The Court first considered the extraterritoriality of forfeiture claims under 18 USC 981, which applies to certain specifically-enumerated crimes. It analogized the legal issue to the extraterritoriality of the RICO statute, which was addressed in the US Supreme Court’s 2016 decision in the RJR Nabisco case. The RICO statute, like the forfeiture statute, is based on violations of enumerated criminal prohibitions. In RJR Nabisco, the Supreme Court held that substantive RICO violations would have extraterritorial effect to the extent the criminal violations allegedly forming the “pattern of racketeering activity” themselves provided for extraterritorial application. But a separate statute created a private right of action for damages caused by RICO violations, and the Supreme Court held that this statute had no extraterritorial effect—i.e., that no matter the RICO violation at issue, a private plaintiff could only recover for US “domestic injuries.”

Following RJR Nabisco, the Court determined in the forfeiture case that extraterritoriality must first be judged with reference to the Section 981, the forfeiture statute, and not the underlying criminal violations on which application of the statute was based. It then analogized Section 981 to the underlying RICO violation, concluding that forfeiture would be appropriate to the extent it was based on underlying criminal violations that had extraterritorial effect.

That left an analysis of the geographic scope of the criminal violations on which forfeiture was based. The Court first concluded that the money laundering statutes applied extraterritorially, rejecting Lazarenko’s argument that the statutes' requirement that transactions occur “in part” in the US was not satisfied by Electronic Funds Transfers (EFTs) in US dollars that passed through US banks because the EFTs flowed from one non-US bank to another. At least where the US banks were used “as a clearinghouse” for conduct illegal under US law, the Court found the forfeiture statute properly applicable.

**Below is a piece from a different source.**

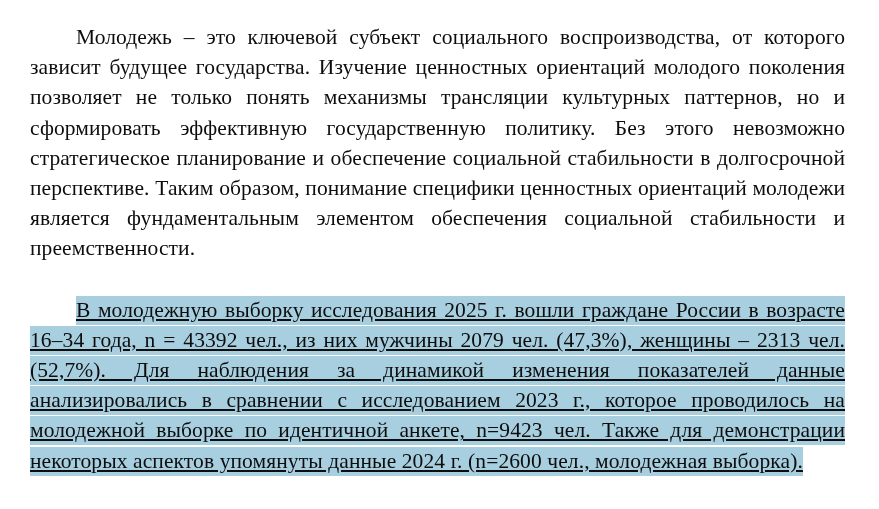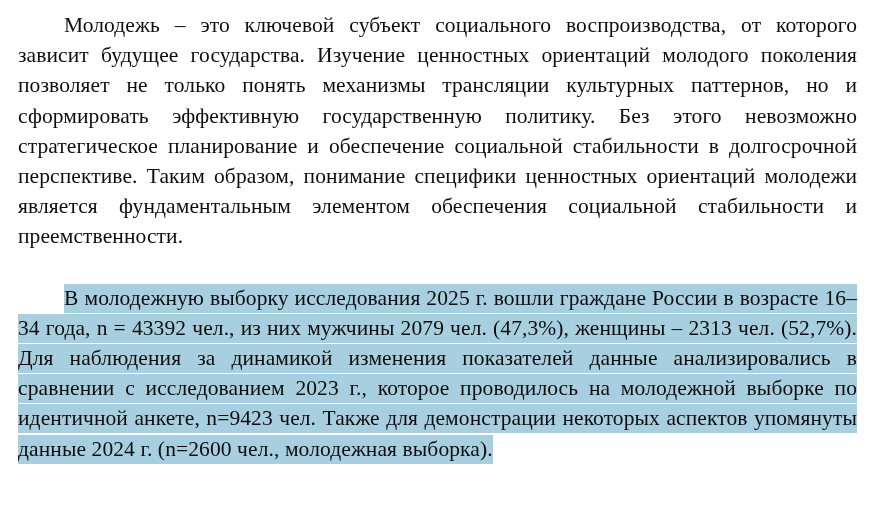"Молодежь – это ключевой субъект" .para { margin: 0 -> 12px }
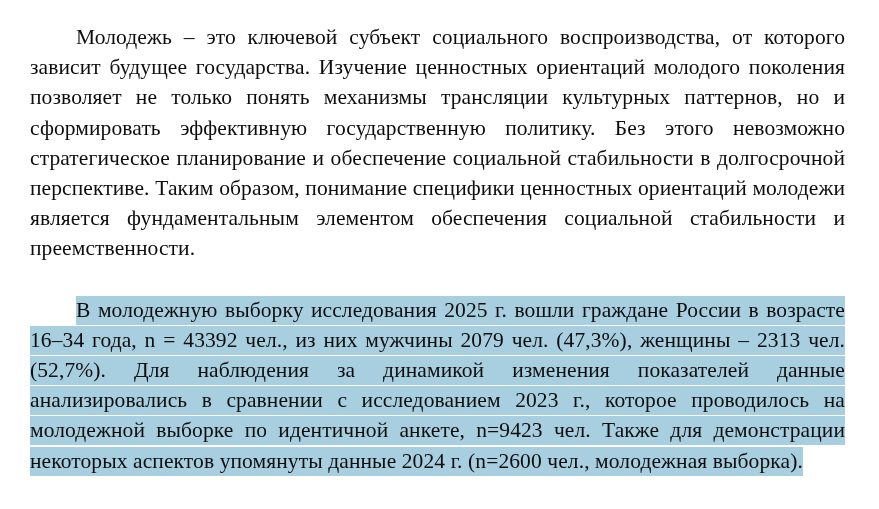"В молодежную выборку исследования 2025" .para-2 { text-decoration: none -> underline }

The Court then considered the underlying violation of 18 USC 2314, which as relevant here prohibits certain transfers of funds obtained through fraud, and concluded that the provision gave no intent that it should be applied extraterritorially. That said, the second question under the RJR Nabisco analysis is whether sufficient US conduct occurred in connection with the “focus” of the statute that the alleged violation should be considered US “domestic.” The Court found the “focus” Section 2314 to be the “transportation or transfer of property,” and the numerous EFTs and alleged wire transfers into and out of the US to satisfy the requirement. The Court likewise found that the transfers violated Section 2315, which among other things prohibits certain transfers of illegally-obtained funds across a US “boundary.”

Forfeiture was also based on alleged violations of 18 USC 1951, which prohibits “robbery or extortion” that affects “all commerce over which the US has jurisdiction.” The Court found this expansive reference to jurisdiction inadequate to displace the presumption against extraterritoriality. It then determined that the “focus” of Section 1951 was the alleged act of extortion, and that no such domestic act had been pled.

The Court likewise found that the Wire Fraud Statute, 18 USC 1343, did not have extraterritorial application, and that the focus of the statute was the “scheme to defraud.” Thus, a US domestic violation could be found where the defendant committed in the US a “substantial” amount of conduct that was “integral” to the commission of the fraud, and at least “some” of the conduct involved use of US electronic communications. Because the US failed to allege conduct by Lazarenko that satisfied these requirements, judgment for Lazarenko was entered on the forfeiture claim to the extent based on a violation of Section 1343.